What is being asked:
Go through the data below and copy each line where the word "none" occurs.

Revision tracking records
☆ ☆ ☆

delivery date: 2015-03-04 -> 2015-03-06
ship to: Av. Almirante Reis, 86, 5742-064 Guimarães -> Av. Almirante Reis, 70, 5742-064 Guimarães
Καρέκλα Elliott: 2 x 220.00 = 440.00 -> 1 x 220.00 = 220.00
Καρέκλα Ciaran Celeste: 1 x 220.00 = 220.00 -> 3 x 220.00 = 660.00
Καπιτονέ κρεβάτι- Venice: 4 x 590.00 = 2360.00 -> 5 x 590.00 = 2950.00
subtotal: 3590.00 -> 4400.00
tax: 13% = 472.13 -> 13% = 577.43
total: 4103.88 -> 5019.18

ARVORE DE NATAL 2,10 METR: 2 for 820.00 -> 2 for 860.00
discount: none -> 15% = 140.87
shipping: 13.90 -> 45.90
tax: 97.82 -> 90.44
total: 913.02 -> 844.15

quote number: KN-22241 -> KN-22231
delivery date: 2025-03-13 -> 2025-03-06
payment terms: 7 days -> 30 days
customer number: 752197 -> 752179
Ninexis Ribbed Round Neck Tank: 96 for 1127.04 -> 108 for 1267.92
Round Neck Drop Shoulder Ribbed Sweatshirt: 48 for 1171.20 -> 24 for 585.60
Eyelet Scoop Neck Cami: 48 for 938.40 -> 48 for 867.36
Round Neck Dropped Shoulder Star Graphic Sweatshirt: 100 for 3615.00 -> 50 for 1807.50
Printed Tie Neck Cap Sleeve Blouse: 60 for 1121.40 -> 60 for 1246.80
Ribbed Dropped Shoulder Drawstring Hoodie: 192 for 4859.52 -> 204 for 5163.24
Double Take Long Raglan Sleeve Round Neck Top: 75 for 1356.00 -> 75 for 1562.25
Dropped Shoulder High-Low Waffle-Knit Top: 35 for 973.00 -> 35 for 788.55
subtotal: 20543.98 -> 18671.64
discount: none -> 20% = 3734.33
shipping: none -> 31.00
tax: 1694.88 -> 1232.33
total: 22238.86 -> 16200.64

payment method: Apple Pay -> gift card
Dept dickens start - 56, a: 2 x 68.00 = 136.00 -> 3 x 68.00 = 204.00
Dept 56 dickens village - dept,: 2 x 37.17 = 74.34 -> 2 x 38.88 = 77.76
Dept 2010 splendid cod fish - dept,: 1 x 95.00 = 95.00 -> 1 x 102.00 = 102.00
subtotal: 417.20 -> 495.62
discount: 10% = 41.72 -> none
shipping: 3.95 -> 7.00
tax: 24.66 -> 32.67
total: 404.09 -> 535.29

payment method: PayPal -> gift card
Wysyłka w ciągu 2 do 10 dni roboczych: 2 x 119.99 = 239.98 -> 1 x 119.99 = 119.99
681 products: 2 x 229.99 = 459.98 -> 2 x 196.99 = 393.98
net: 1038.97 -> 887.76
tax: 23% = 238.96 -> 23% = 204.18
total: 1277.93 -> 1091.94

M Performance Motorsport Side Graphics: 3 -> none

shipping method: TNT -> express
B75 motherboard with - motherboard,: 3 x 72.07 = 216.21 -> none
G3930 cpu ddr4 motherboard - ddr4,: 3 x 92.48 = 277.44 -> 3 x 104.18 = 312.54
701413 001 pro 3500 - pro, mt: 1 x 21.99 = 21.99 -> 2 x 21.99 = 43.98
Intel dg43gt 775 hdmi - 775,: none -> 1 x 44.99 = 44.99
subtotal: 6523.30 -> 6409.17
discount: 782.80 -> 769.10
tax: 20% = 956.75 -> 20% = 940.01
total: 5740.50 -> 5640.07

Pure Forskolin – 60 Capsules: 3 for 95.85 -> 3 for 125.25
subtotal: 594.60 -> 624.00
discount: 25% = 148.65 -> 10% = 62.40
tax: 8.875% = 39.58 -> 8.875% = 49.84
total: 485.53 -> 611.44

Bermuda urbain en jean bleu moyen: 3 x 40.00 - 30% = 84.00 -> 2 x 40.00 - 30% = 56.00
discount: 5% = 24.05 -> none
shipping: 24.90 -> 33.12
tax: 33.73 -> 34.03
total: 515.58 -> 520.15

☆ ☆ ☆

Answer below:
discount: none -> 15% = 140.87
discount: none -> 20% = 3734.33
shipping: none -> 31.00
discount: 10% = 41.72 -> none
M Performance Motorsport Side Graphics: 3 -> none
B75 motherboard with - motherboard,: 3 x 72.07 = 216.21 -> none
Intel dg43gt 775 hdmi - 775,: none -> 1 x 44.99 = 44.99
discount: 5% = 24.05 -> none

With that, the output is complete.